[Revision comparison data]
■ ■ ■ ■

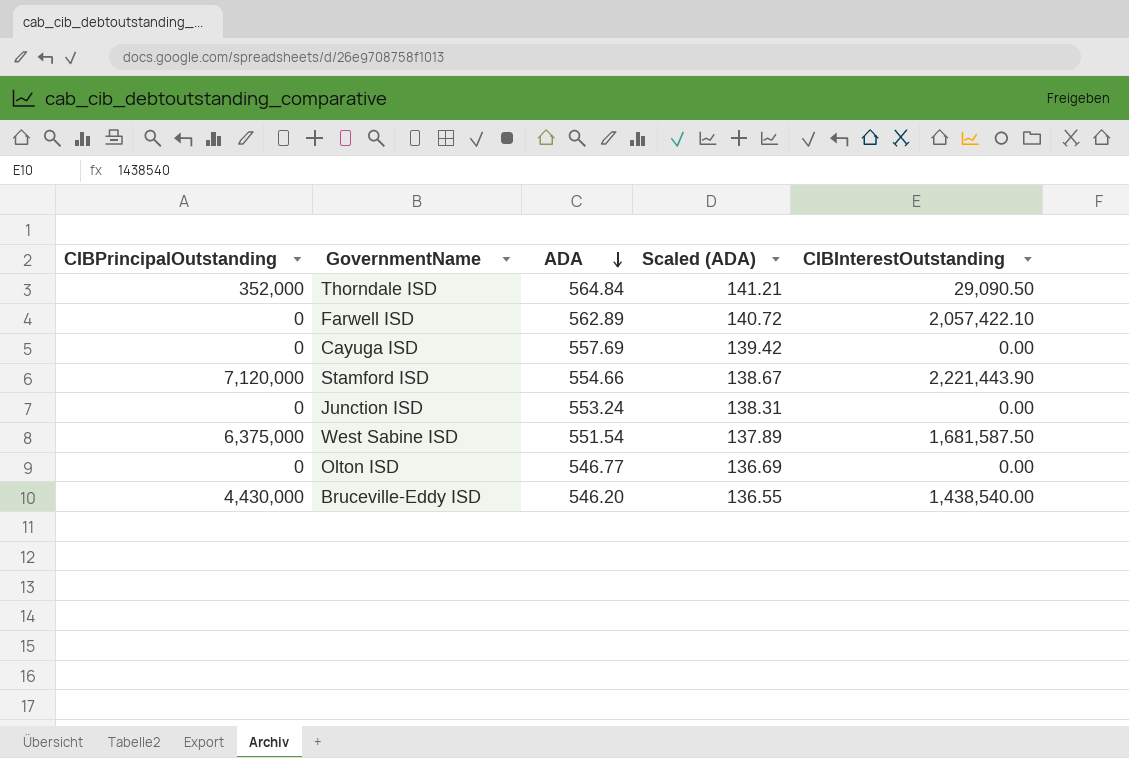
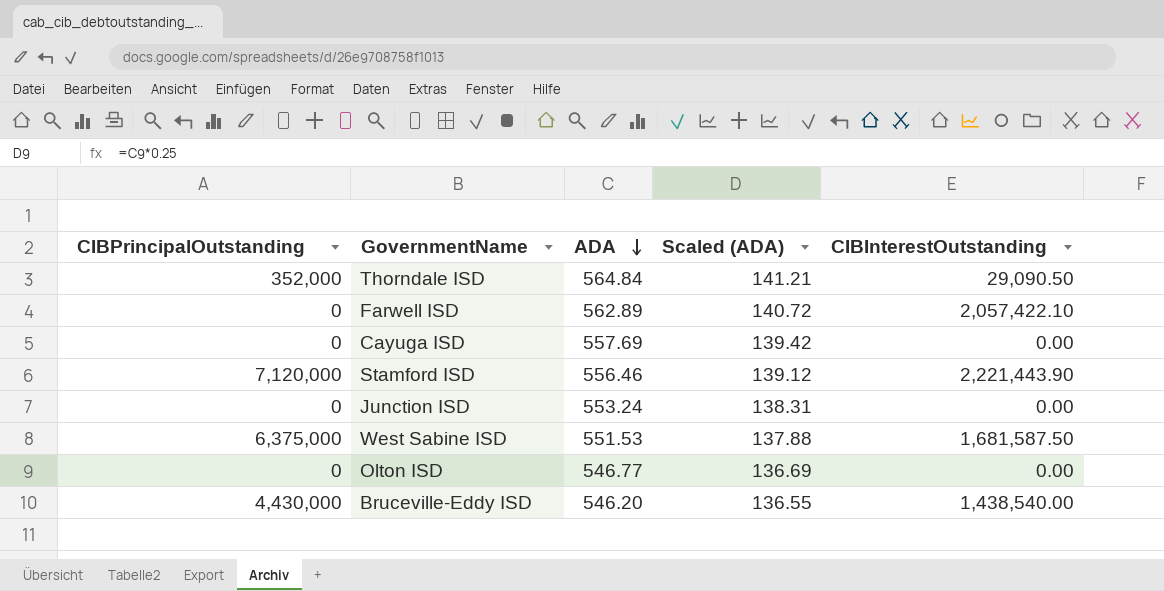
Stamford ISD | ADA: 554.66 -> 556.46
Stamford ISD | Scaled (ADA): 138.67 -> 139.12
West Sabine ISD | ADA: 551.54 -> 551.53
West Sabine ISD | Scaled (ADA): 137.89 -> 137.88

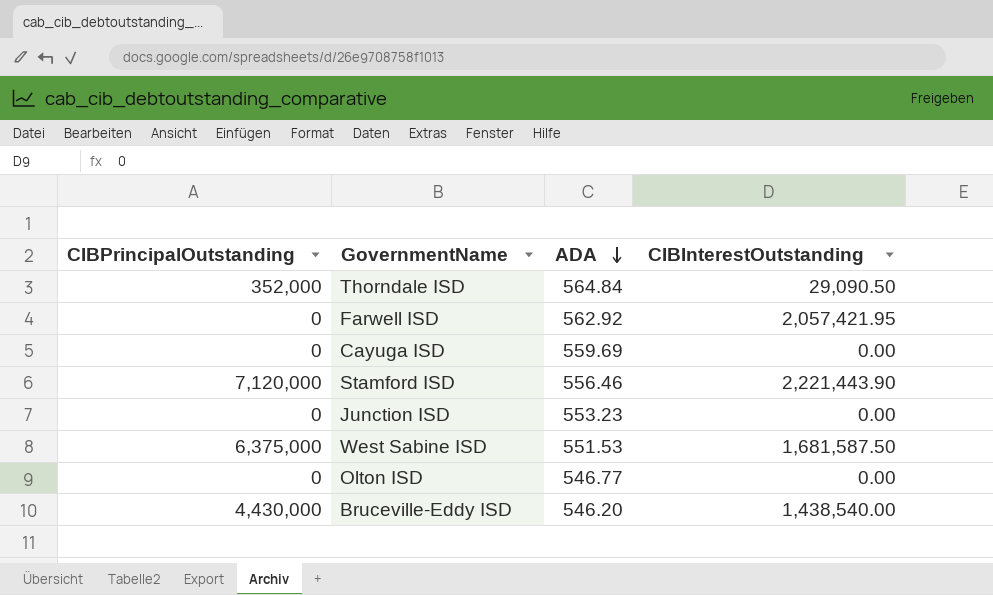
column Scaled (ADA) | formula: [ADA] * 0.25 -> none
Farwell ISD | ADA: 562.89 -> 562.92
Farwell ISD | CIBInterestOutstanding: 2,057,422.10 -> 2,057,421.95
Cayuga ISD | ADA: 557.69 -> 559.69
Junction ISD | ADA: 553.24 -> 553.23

■ ■ ■ ■

Exercise: Set out exactly the run of lines that begins at the line holding "Farwell ISD | ADA: 562.89 -> 562.92" and ends at the last line of the data.

Response below:
Farwell ISD | ADA: 562.89 -> 562.92
Farwell ISD | CIBInterestOutstanding: 2,057,422.10 -> 2,057,421.95
Cayuga ISD | ADA: 557.69 -> 559.69
Junction ISD | ADA: 553.24 -> 553.23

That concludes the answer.